心配させるね、詠斗君…
レクス社では依然として人体生成の実験は行われていた。
御内君の頭脳は結局、社会に出しても有用となることがなかった。それを踏まえて、難点を改善した完璧な人間を造ることに心血が注がれた。
そうして誕生したのが、詠斗君だった。
私は桜井司令官に呼ばれた後、詠斗君が連れていかれた実験室に急ぎ足で向かっていた。
何かができるわけでもない。側には永瀬君が付いているのだ。
永瀬君は知性もあり、細身でも常人をはるかに超える筋力を持っている。そういう風に造られたクローンだ。加えて、命令には忠実だ。私ではどうすることもできないだろう。
実験室の扉には、<実験中>の文字が赤く灯っていた。
一応ノックをすると、永瀬君が出てくる。
「黄瀬先輩。貴方がくるということは、詠斗の件ですね。奴には今、記憶の読み取りを行っています」
永瀬君は私のことを先輩と呼ぶ。
「もうすぐ記憶の抽出が終わります。桜井司令官殿に必要な情報は皆無でした。期待外れです」
わざと肩を落とすようなジェスチャーをする。有用な情報はあるはずなのだが。
「なにもなかったと?」
「ええ。司令官殿に語っていたことが全てでした」
「そうか。実験が終わったら、詠斗君を引き取ってもいいかね」
そんな会話をしていると、詠斗君は奥から出てきた。
「黄瀬さん。なぜここに?」
私が実験室の前に居るのが意外だったようだ。
「実験待機室に行くと聞いたから、心配でね」
「心配してたんですか…。たいしたことはしてもされてもいませんよ」
ポリポリと頭を掻いた詠斗君を、私は回収する。
「永瀬君、詠斗君も通常業務に戻らせてもらう」
「どうぞ…またお会いするのをお待ちしています」
永瀬君は一瞬詠斗君を見て、すぐに立ち去って行った。
「…サオリさんに関する情報かね」
「はい。何かされたという訳ではないんですが…やはり僕を泳がせるんでしょうね」
「しばらくはそうだろう。能力は未知すぎる」
やはり詠斗君はサオリさんに関することを聞かれたようだ。
「改竄されなかっただけ良しとしてます…。
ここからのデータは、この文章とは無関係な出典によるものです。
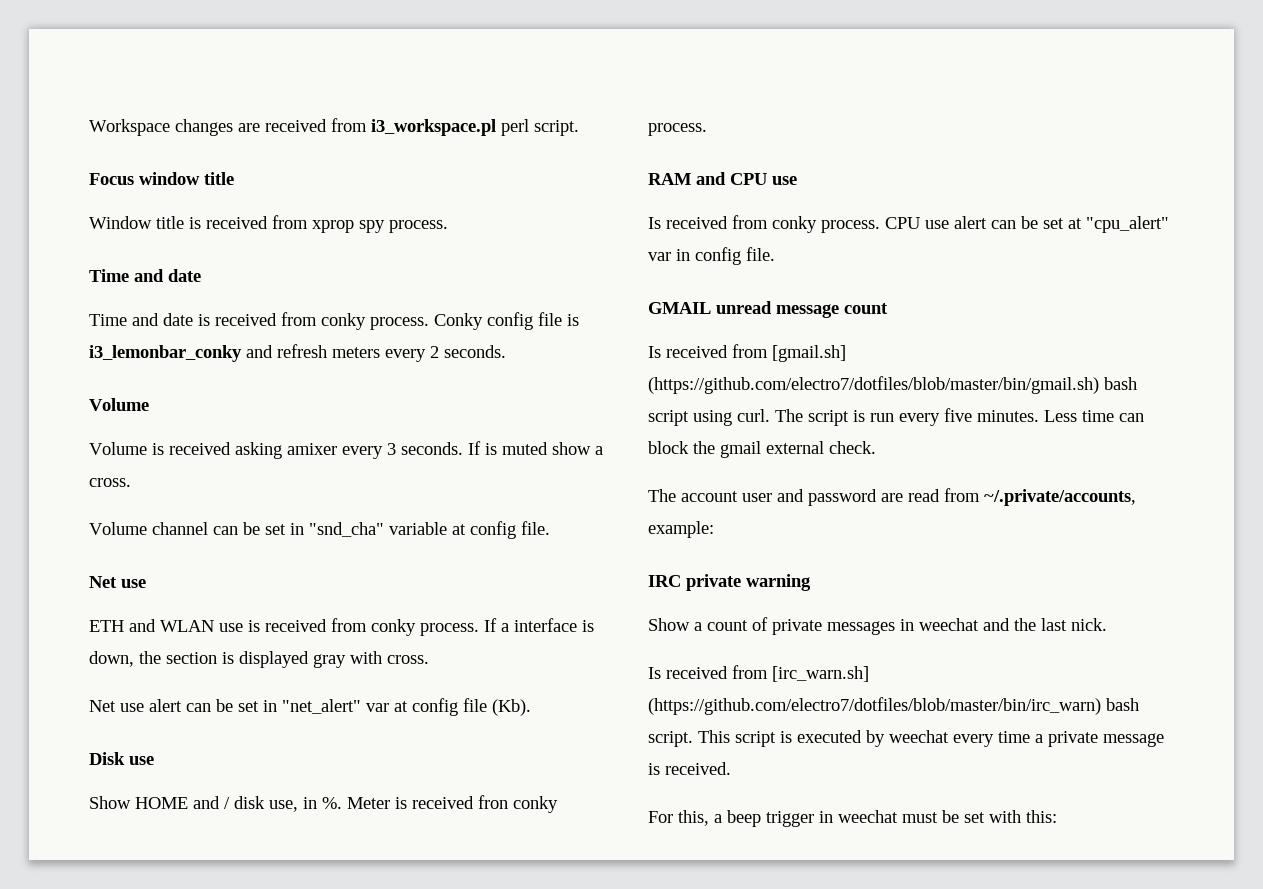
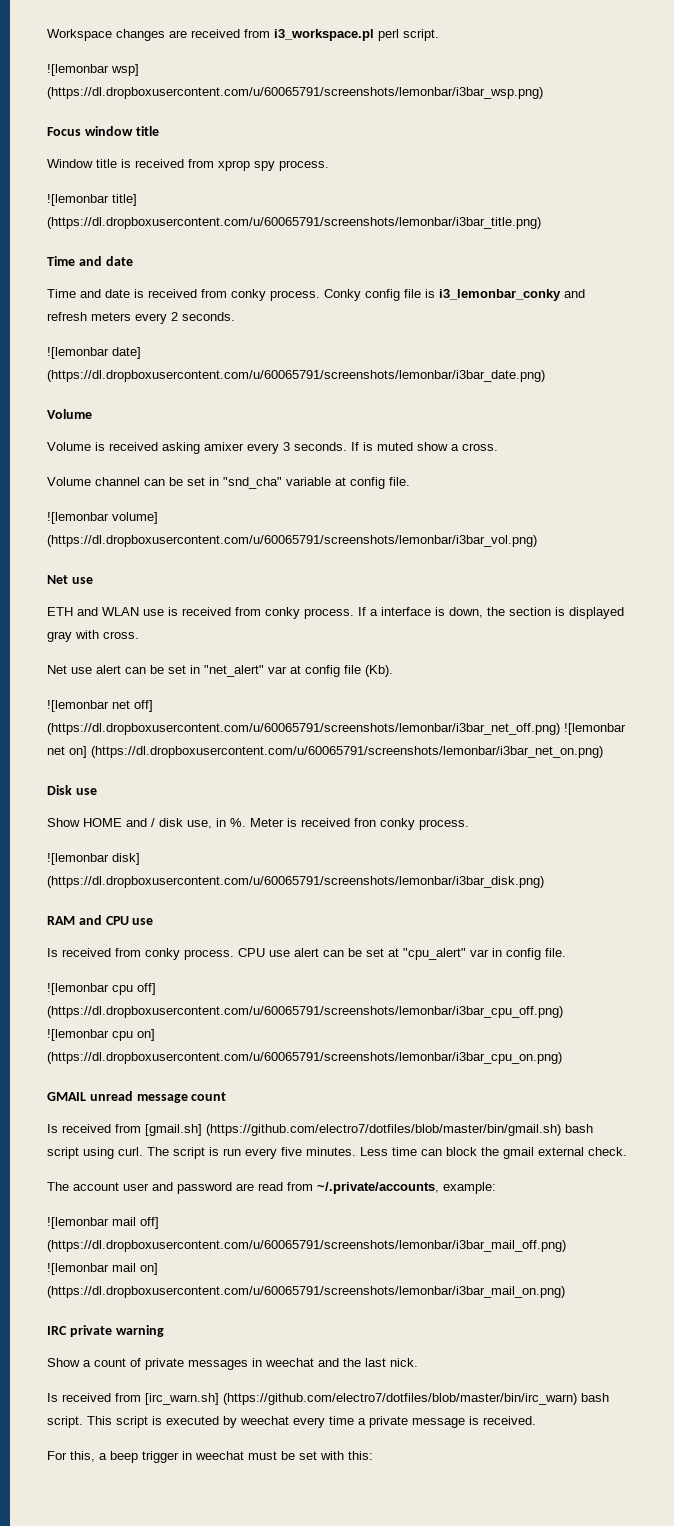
(579, 128) none -> [47,64,139,76] [47,87,543,99] // ![lemonbar wsp] (https://dl.dropboxusercontent.com/u/60065791/screenshots/lemonbar/i3bar_wsp.png)
(448, 226) none -> [47,194,137,206] [47,217,541,229] // ![lemonbar title] (https://dl.dropboxusercontent.com/u/60065791/screenshots/lemonbar/i3bar_title.png)
(506, 351) none -> [47,347,141,359] [47,370,545,382] // ![lemonbar date] (https://dl.dropboxusercontent.com/u/60065791/screenshots/lemonbar/i3bar_date.png)
(550, 528) none -> [47,512,158,524] [47,535,537,547] // ![lemonbar volume] (https://dl.dropboxusercontent.com/u/60065791/screenshots/lemonbar/i3bar_vol.png)
(531, 707) none -> [47,700,153,712] [47,723,626,735] [47,746,603,758] // ![lemonbar net off] (https://dl.dropboxusercontent.com/u/60065791/screenshots/lemonbar/i3bar_net_off.png) ![lemonbar net on] (https://dl.dropboxusercontent.com/u/60065791/screenshots/lemonbar/i3bar_net_on.png)
(707, 129) none -> [47,853,140,865] [47,876,544,888] // ![lemonbar disk] (https://dl.dropboxusercontent.com/u/60065791/screenshots/lemonbar/i3bar_disk.png)
(775, 254) none -> [47,983,156,995] [47,1006,563,1018] [47,1029,155,1041] [47,1052,562,1064] // ![lemonbar cpu off] (https://dl.dropboxusercontent.com/u/60065791/screenshots/lemonbar/i3bar_cpu_off.png) ![lemonbar cpu on] (https://dl.dropboxusercontent.com/u/60065791/screenshots/lemonbar/i3bar_cpu_on.png)
(714, 529) none -> [47,1217,159,1229] [47,1240,566,1252] [47,1263,158,1275] [47,1286,565,1298] // ![lemonbar mail off] (https://dl.dropboxusercontent.com/u/60065791/screenshots/lemonbar/i3bar_mail_off.png) ![lemonbar mail on] (https://dl.dropboxusercontent.com/u/60065791/screenshots/lemonbar/i3bar_mail_on.png)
そういえば、黄瀬さんはあいつには先輩って言われているんですね。黄瀬さんも、まさかレクス社の…?」
「私は全く関係ないと言えば、嘘になるかな」
私は普段前髪で隠している右顔面を露わにした。
「この政府が行った実験の被験者だったんだ」
瞳には∀と刻まれ、額から顎にかけて三本の縫い後がくっきりと残っている。
「実験ですか」
「傷の再生速度を高める実験に参加させられてね」
「ご愁傷様です」
淡泊に、詠斗君に謝られた。
「私は実験に失敗して、刻印と傷跡が残ってしまってね。永瀬君はなぜか、私が被験者であることを知っていて、先輩と呼ぶんだ」
「じゃあ僕も、先輩って言った方がいいですかね」
「やめてくれ」
丁重に断る。私はそう呼ばれるのは好きではないからだ。
「さあ、仕事をしよう。今日も早く帰ってサオリさんに会いたいだろう?」
冗談めかして言うと、詠斗君はツンと別方向を見た。